Transgender individuals and their supporters in Lahore protest the killing of Alesha. Arif Ali—AFP

Alesha and the plight of Pakistan’s transgender community.

Alesha was rushed to Peshawar’s Lady Reading Hospital after being shot multiple times on May 22. Other patients refused to be treated near the young transgender woman, and caregivers were equally callous, criminally uncertain whether to place her with male patients or female ones. Pleas to attend to her injuries were met with ridicule, inappropriate remarks, and demeaning questions about her gender. Three days later, she was dead. Alesha would perhaps have lived had prejudice not clouded the judgment of medical professionals.

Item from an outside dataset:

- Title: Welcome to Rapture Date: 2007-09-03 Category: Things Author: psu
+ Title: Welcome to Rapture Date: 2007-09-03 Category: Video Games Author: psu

Unfortunately, such tragedies appear routine. According to LGBT activists, some 45 transgender persons have been killed in Khyber-Pakhtunkhwa province so far this year. Pakistan’s public health facilities are not known for their efficiency, competence or compassion. Alesha’s case is a vivid example of this. But there is some consolation in the unexpectedly wide outrage over the treatment meted out to Alesha. It is perhaps for the first time that the daily sufferings of Pakistan’s transgender community have become visible to a society that had long been resolutely insensitive and ill informed about their plight.

Any civilized society would respect the fundamental principle that all human beings are born free and equal in dignity and rights. Any state worth its name would ensure accountability of anyone violating this principle. The Constitution of Pakistan guarantees the right to life and the inviolability of the dignity of person. Obligations under international laws bind states to prevent violence and discrimination based on gender identity.

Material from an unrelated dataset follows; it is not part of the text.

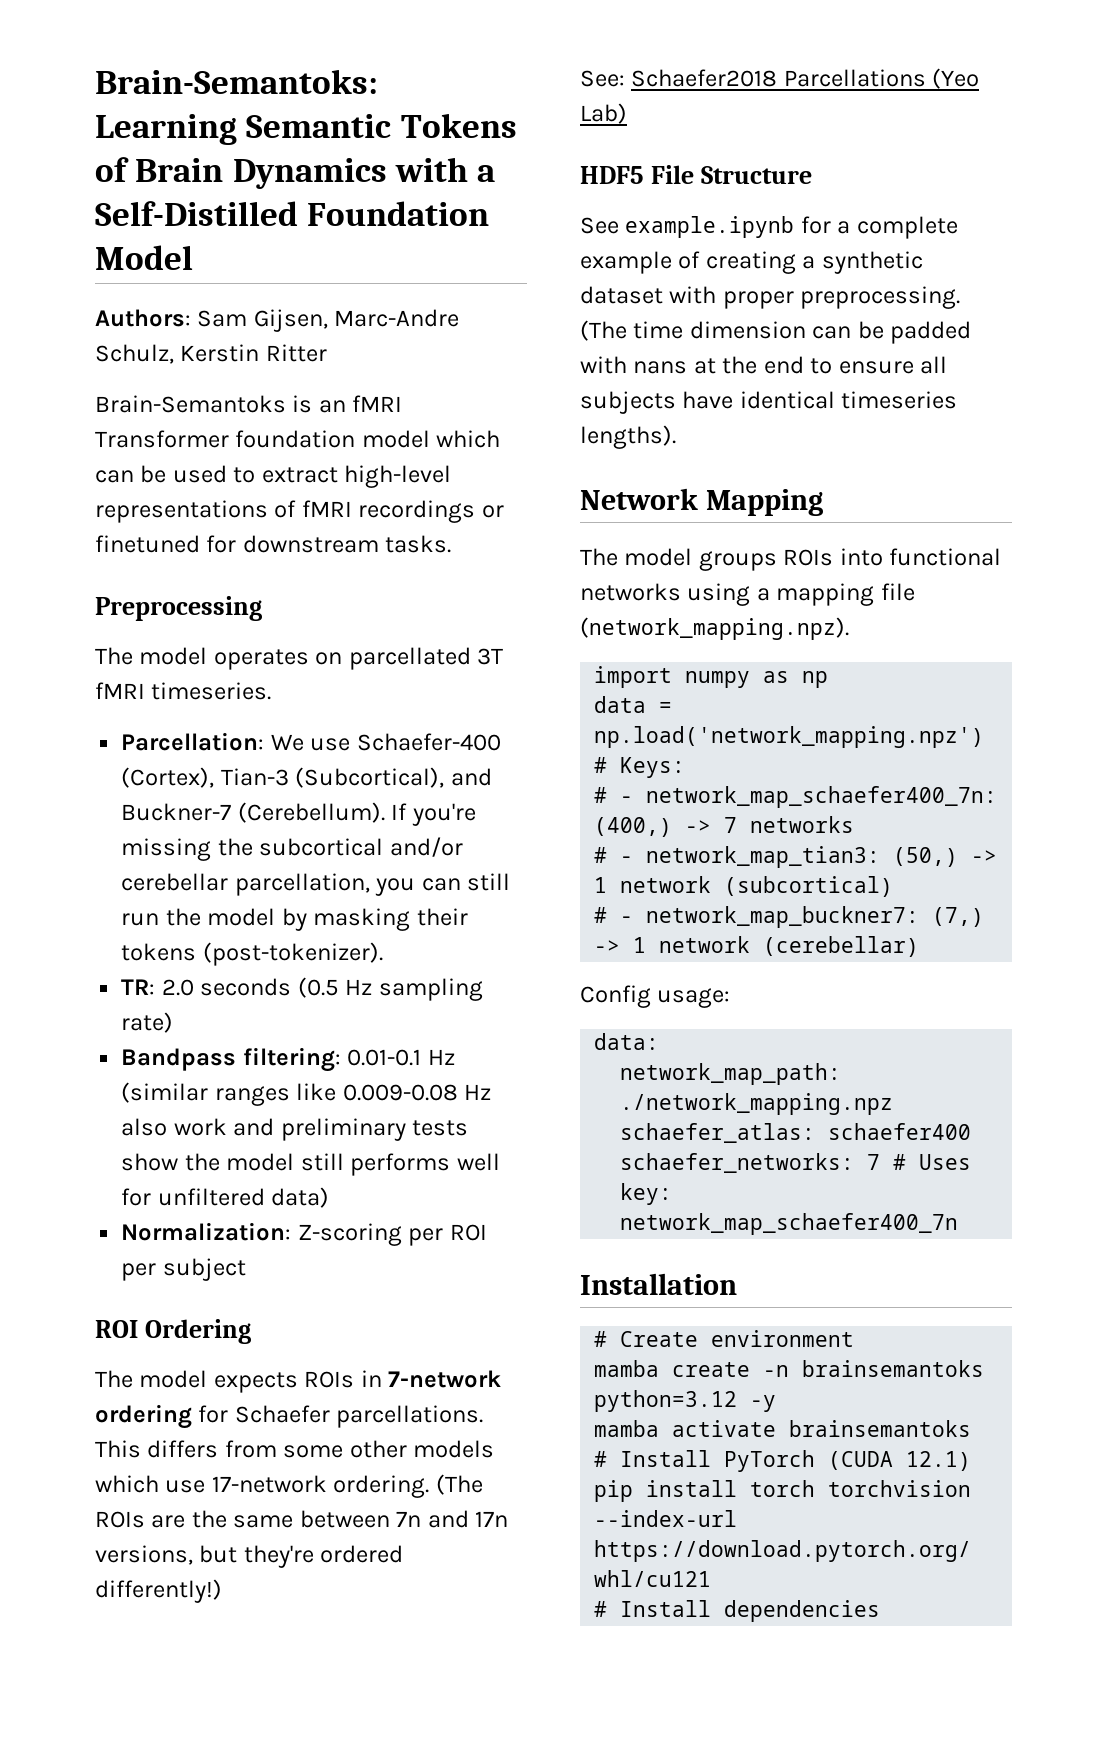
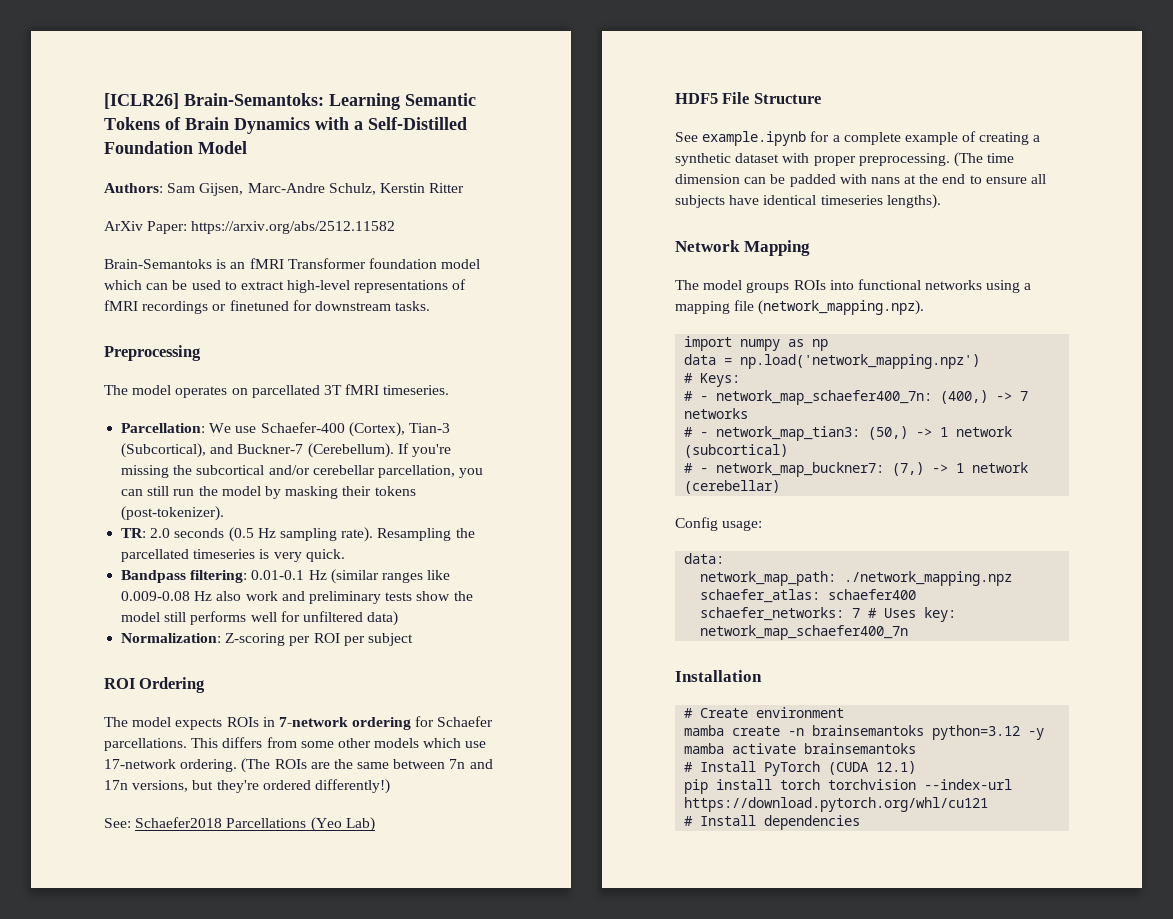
- Brain-Semantoks: Learning Semantic Tokens of Brain Dynamics with a Self-Distilled Foundation Model
+ [ICLR26] Brain-Semantoks: Learning Semantic Tokens of Brain Dynamics with a Self-Distilled Foundation Model
+ ArXiv Paper: https://arxiv.org/abs/2512.11582
- TR: 2.0 seconds (0.5 Hz sampling rate)
+ TR: 2.0 seconds (0.5 Hz sampling rate). Resampling the parcellated timeseries is very quick.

It is true that transgender people are subjected to killings, rape and physical attack, humiliation as well as discrimination in employment, health and education in most parts of the world. Human rights defenders who raise their voices for the protection of transgender rights are also among the most targeted and vulnerable to harm everywhere. It is, however, an encouraging sign that, despite resistance by those who use religion or culture as a cover for blatant prejudice, some states have taken stringent measures to deter violence or discrimination against the transgender population within their jurisdiction. A landmark judgment of the Supreme Court of Pakistan recognized the right of the transgender community to an identity card. The judgment, however, was silent on the issues of physical violence, sexual abuse and exploitation that are the common experience of almost all transgender people in the country.

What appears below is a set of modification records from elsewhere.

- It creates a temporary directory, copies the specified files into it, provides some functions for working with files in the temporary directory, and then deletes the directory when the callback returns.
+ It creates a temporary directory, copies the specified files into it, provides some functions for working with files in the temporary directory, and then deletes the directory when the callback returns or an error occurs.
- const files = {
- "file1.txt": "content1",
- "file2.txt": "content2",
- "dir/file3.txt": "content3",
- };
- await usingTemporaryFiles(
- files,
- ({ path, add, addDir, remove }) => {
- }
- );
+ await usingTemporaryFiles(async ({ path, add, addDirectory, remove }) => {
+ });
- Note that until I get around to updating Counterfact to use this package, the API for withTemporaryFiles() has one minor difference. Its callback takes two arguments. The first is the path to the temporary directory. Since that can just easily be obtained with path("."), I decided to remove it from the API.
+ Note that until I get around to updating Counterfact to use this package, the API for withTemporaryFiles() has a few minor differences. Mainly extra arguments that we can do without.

These are issues that can no longer remain unaddressed by the state. Civil society is becoming more vocal about its concerns regarding the rights of transgender people. The community itself is becoming more organized to voice their grievances. Regrettably, the state has yet to recognize that its duty to protect includes the protection of its transgender citizens. This is apparent from the lack of interest shown by the Khyber-Pakhtunkhwa government to ensure justice or accountability for the humiliation of the transgender community in Alesha’s case.

Lack of adequate legal protection and insensitive social policies of the state have left transgender people open to egregious violations of their human rights. Impunity still prevails for violence based on gender identity, and the incessant violation of the right of transgender people to dignity still escapes the notice of the Pakistani state.

Jilani is a senior lawyer and human-rights advocate based in Lahore.